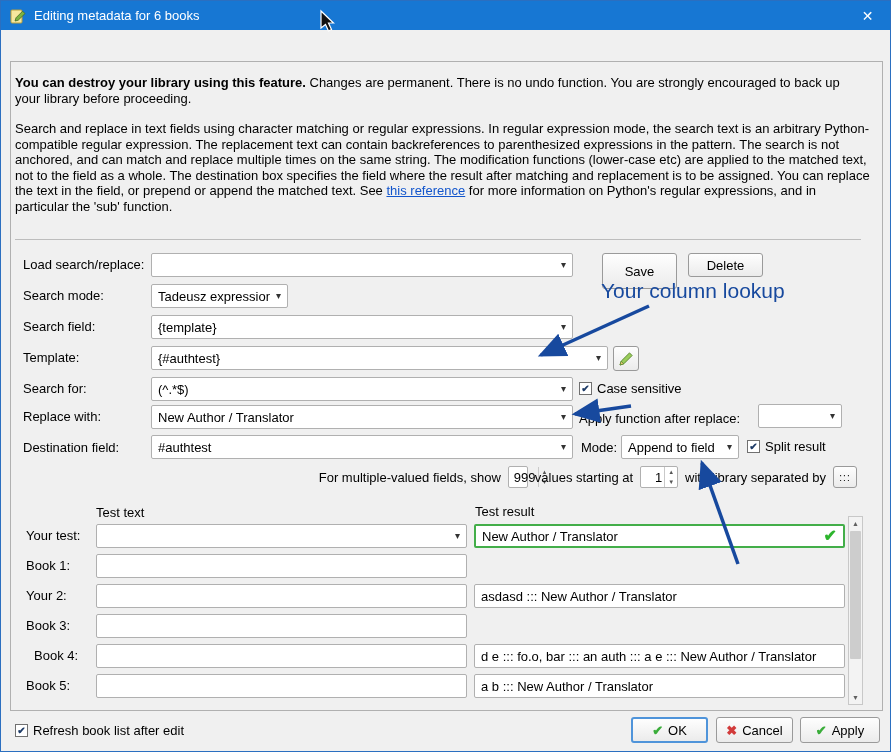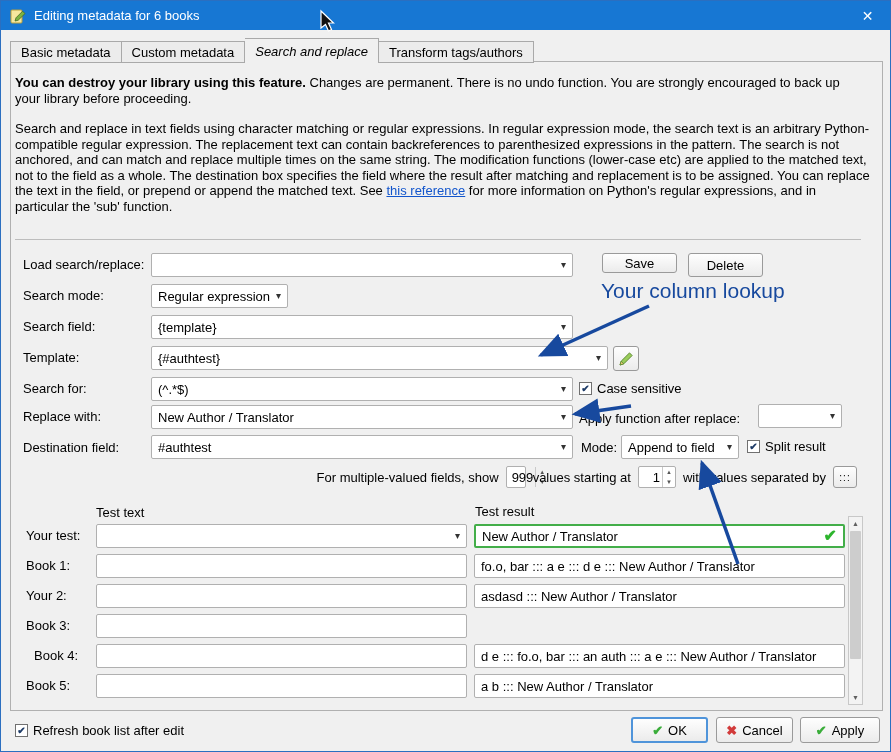--- a/index.html
+++ b/index.html
@@ -64,12 +64,6 @@
     <span class="close-btn">✕</span>
   </div>
 
-  <div class="tabbar">
-    <div class="tab">Basic metadata</div>
-    <div class="tab">Custom metadata</div>
-    <div class="tab active">Search and replace</div>
-    <div class="tab">Transform tags/authors</div>
-  </div>
 
   <div class="frame"></div>
 

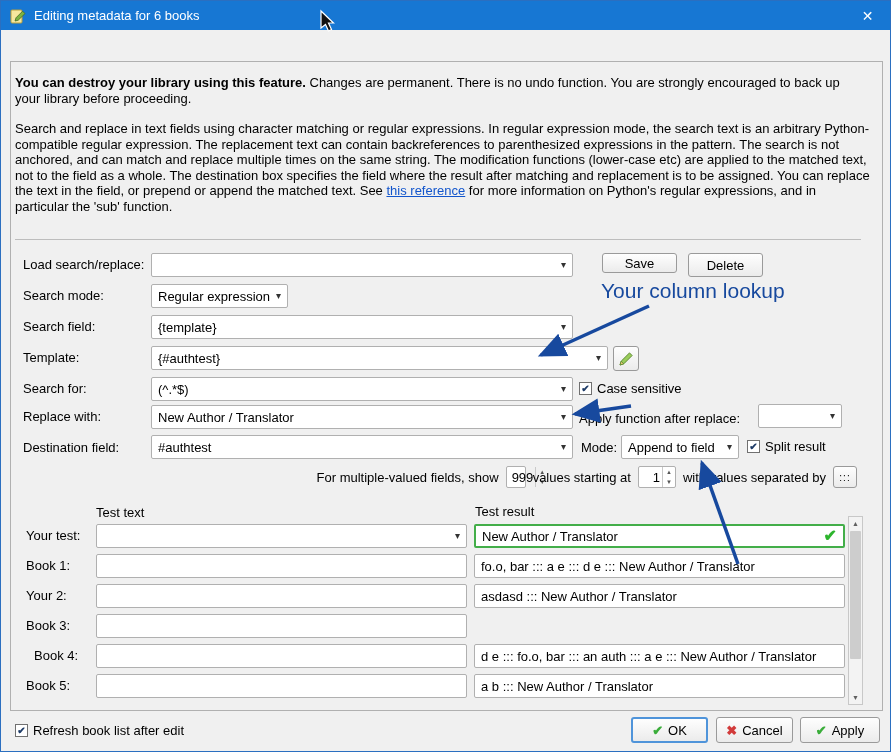--- a/index.html
+++ b/index.html
@@ -78,7 +78,7 @@
     <span class="cval"></span>
     <span class="carr">▾</span>
   </div>
-  <div class="btn" style="left:601px;top:252px;width:75px;height:20px">
+  <div class="btn" style="left:601px;top:252px;width:75px;height:36px">
       <span>Save</span>
     </div>
   <div class="btn" style="left:687px;top:252px;width:75px;height:24px">

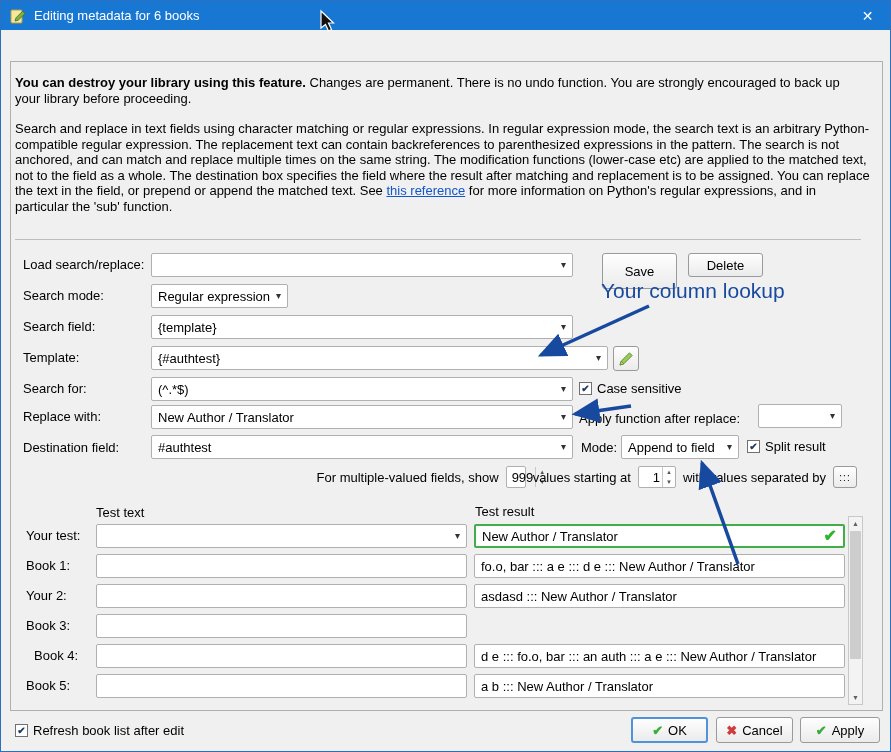--- a/index.html
+++ b/index.html
@@ -87,7 +87,7 @@
 
   <span class="lbl" style="left:22px;top:287px">Search mode:</span>
   <div class="combo" style="left:150px;top:283px;width:137px">
-    <span class="cval">Regular expression</span>
+    <span class="cval">Tadeusz expression</span>
     <span class="carr">▾</span>
   </div>
 

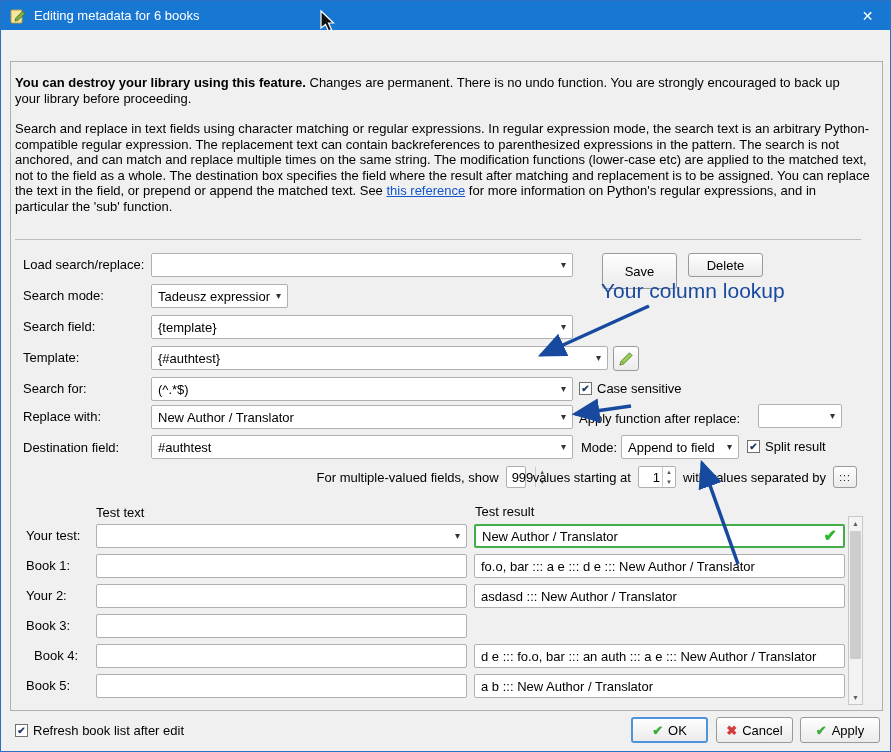--- a/index.html
+++ b/index.html
@@ -164,7 +164,7 @@
           <span>▼</span>
         </span>
     </div>
-    <span>with values separated by</span>
+    <span>with library separated by</span>
     <div class="btn sepbtn" style="position:static">
         <span style="font-size:10px;letter-spacing:1px">:::</span>
       </div>

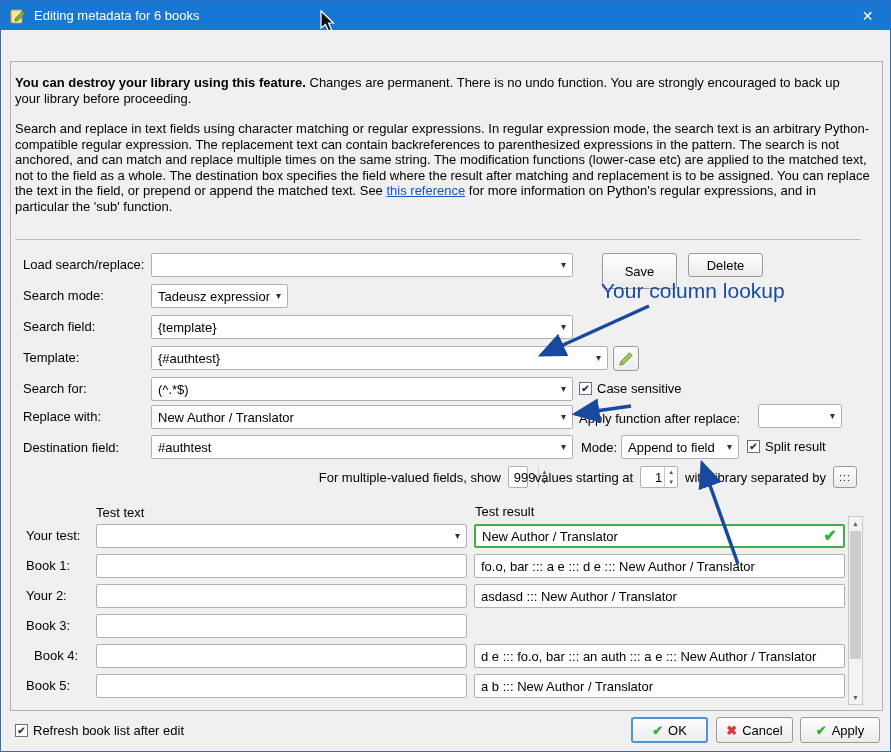--- a/index.html
+++ b/index.html
@@ -185,9 +185,6 @@
 
   <span class="lbl" style="left:25px;top:557px">Book 1:</span>
   <div class="tinput" style="left:95px;top:553px;width:371px"></div>
-  <div class="result" style="left:473px;top:553px;width:371px">
-      <span class="rval">fo.o, bar ::: a e ::: d e ::: New Author / Translator</span>
-    </div>
 
   <span class="lbl" style="left:25px;top:587px">Your 2:</span>
   <div class="tinput" style="left:95px;top:583px;width:371px"></div>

====================

* **WHAT YOU NEED TO DO**
Please output an exact repetition of the lines from the line containing "library separated by</span>" to the end of the records, both included, with no pictures and no additional text.

* **WORKED SOLUTION**
+    <span>with library separated by</span>
     <div class="btn sepbtn" style="position:static">
         <span style="font-size:10px;letter-spacing:1px">:::</span>
       </div>

--- a/index.html
+++ b/index.html
@@ -185,9 +185,6 @@
 
   <span class="lbl" style="left:25px;top:557px">Book 1:</span>
   <div class="tinput" style="left:95px;top:553px;width:371px"></div>
-  <div class="result" style="left:473px;top:553px;width:371px">
-      <span class="rval">fo.o, bar ::: a e ::: d e ::: New Author / Translator</span>
-    </div>
 
   <span class="lbl" style="left:25px;top:587px">Your 2:</span>
   <div class="tinput" style="left:95px;top:583px;width:371px"></div>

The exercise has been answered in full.